EXERCISE AIM:
The output is the lines below from the one with "-29,21 +29,20 @@" through the one with "text-align-last: left;", both included, printed exactly and with no other line.

++++++++

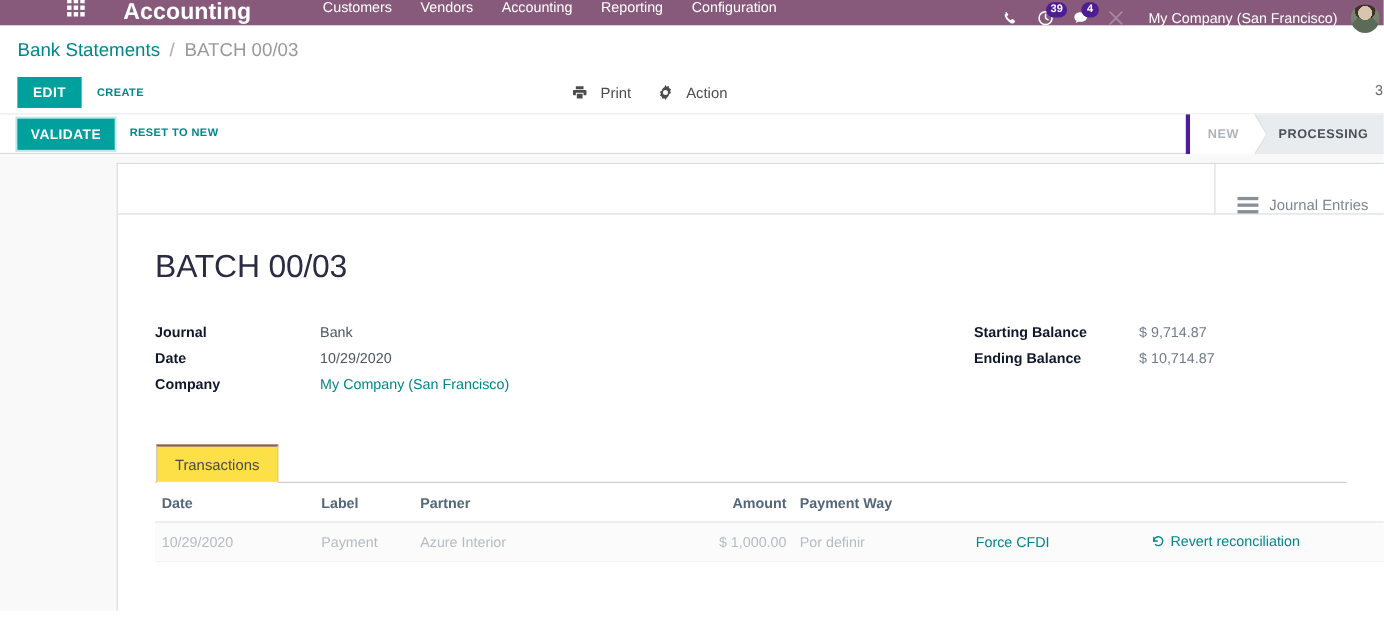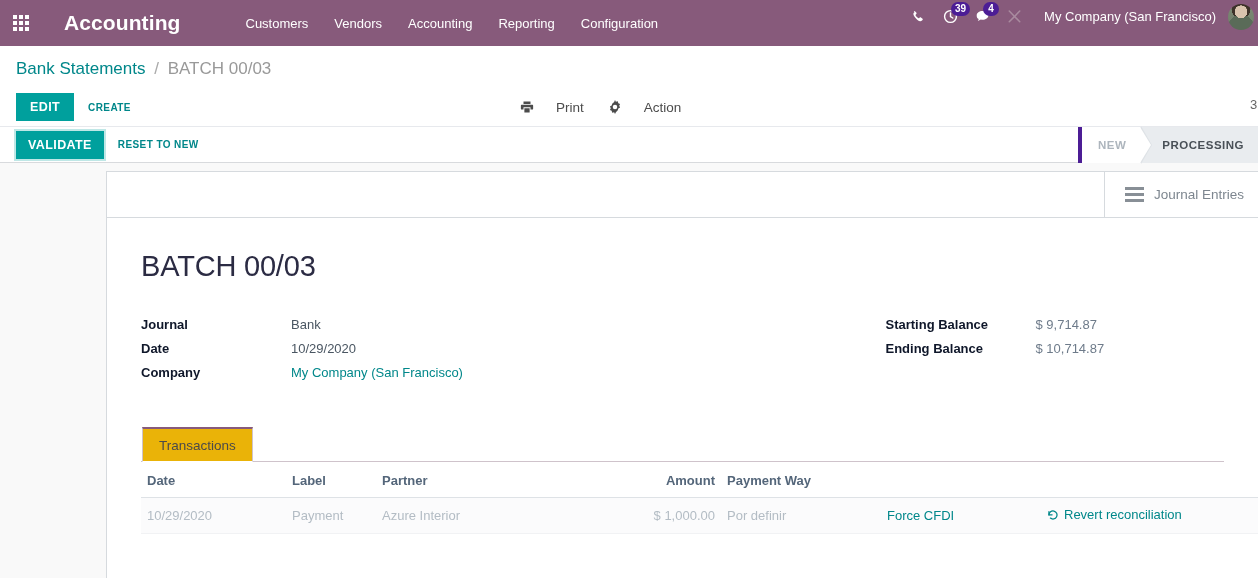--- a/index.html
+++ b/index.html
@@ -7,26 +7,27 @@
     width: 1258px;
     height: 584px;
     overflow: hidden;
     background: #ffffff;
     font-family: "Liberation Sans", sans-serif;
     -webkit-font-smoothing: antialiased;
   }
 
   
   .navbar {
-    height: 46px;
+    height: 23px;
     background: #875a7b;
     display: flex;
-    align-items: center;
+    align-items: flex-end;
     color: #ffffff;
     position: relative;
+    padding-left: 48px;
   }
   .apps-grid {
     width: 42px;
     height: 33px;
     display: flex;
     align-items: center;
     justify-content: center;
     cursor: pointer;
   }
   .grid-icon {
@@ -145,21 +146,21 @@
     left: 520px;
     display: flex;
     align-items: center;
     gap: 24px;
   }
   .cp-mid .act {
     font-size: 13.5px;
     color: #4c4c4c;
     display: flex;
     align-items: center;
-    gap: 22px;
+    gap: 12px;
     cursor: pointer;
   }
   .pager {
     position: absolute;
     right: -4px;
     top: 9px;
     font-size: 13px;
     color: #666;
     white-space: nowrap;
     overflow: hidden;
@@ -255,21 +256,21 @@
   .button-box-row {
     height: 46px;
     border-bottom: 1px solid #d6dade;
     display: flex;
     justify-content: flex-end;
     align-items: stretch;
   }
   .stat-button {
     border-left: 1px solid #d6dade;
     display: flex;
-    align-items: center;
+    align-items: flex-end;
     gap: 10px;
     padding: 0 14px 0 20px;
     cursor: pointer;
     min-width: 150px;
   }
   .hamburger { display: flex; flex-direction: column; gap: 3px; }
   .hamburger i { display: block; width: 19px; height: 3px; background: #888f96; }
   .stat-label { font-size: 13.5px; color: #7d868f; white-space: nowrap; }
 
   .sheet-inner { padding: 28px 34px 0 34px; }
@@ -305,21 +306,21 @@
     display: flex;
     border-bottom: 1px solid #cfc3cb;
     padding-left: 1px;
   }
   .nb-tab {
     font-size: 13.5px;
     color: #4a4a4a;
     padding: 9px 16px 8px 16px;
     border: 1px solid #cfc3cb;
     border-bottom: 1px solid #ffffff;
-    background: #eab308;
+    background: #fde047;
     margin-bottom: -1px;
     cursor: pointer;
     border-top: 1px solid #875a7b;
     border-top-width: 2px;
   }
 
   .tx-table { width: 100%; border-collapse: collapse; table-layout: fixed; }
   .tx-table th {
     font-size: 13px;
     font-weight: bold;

++++++++

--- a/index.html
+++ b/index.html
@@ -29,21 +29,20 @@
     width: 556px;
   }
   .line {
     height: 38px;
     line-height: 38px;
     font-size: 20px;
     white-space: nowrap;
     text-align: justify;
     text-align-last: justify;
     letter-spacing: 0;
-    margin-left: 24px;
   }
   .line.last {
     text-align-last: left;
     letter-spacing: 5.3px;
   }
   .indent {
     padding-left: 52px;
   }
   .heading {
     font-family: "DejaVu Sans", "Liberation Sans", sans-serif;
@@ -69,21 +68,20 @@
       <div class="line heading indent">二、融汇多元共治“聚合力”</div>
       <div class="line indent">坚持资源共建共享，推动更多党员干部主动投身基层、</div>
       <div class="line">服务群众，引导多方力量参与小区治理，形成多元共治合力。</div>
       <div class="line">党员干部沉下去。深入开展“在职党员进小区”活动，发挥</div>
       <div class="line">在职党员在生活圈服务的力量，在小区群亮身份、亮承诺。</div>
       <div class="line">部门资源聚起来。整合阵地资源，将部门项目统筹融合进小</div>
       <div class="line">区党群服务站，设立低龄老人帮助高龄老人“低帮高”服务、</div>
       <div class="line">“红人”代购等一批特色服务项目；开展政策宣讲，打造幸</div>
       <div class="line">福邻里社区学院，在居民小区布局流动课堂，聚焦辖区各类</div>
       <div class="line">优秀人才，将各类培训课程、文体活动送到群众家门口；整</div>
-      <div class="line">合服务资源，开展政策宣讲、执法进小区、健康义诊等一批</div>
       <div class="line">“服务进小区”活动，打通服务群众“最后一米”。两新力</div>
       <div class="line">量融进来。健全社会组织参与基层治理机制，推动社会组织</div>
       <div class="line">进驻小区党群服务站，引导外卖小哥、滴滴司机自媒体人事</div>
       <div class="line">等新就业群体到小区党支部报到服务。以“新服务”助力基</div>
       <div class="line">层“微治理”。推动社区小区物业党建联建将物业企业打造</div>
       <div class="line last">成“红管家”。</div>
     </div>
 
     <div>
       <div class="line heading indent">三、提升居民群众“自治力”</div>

++++++++

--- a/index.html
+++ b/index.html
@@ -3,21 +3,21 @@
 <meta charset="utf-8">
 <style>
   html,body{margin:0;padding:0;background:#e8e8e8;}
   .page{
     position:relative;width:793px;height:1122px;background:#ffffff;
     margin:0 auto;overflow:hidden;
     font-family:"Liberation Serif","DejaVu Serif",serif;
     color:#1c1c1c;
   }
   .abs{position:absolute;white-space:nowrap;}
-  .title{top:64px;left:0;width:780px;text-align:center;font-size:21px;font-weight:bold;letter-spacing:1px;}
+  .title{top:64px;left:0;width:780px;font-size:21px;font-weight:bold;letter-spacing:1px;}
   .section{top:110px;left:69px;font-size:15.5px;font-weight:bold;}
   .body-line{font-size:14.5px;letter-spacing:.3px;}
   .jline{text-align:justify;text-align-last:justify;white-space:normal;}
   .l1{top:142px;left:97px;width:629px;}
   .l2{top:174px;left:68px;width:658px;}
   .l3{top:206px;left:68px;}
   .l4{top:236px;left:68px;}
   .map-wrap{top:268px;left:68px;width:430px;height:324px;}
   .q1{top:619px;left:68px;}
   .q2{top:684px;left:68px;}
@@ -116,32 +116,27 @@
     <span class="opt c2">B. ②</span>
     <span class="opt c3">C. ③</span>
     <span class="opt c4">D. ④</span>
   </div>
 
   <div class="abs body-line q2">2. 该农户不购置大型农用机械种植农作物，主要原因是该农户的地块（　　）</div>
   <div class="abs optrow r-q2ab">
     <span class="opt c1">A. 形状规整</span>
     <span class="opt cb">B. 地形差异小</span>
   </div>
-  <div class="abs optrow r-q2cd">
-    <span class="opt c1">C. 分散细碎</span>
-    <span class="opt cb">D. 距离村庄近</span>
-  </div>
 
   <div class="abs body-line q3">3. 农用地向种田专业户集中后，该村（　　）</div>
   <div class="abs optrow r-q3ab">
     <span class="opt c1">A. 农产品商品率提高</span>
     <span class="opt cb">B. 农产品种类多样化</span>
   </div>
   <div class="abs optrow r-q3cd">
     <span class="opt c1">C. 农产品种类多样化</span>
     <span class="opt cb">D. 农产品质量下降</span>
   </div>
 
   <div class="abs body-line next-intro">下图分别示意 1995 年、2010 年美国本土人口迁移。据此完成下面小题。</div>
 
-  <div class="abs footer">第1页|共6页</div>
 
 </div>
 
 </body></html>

++++++++

THE ANSWER:
@@ -29,21 +29,20 @@
     width: 556px;
   }
   .line {
     height: 38px;
     line-height: 38px;
     font-size: 20px;
     white-space: nowrap;
     text-align: justify;
     text-align-last: justify;
     letter-spacing: 0;
-    margin-left: 24px;
   }
   .line.last {
     text-align-last: left;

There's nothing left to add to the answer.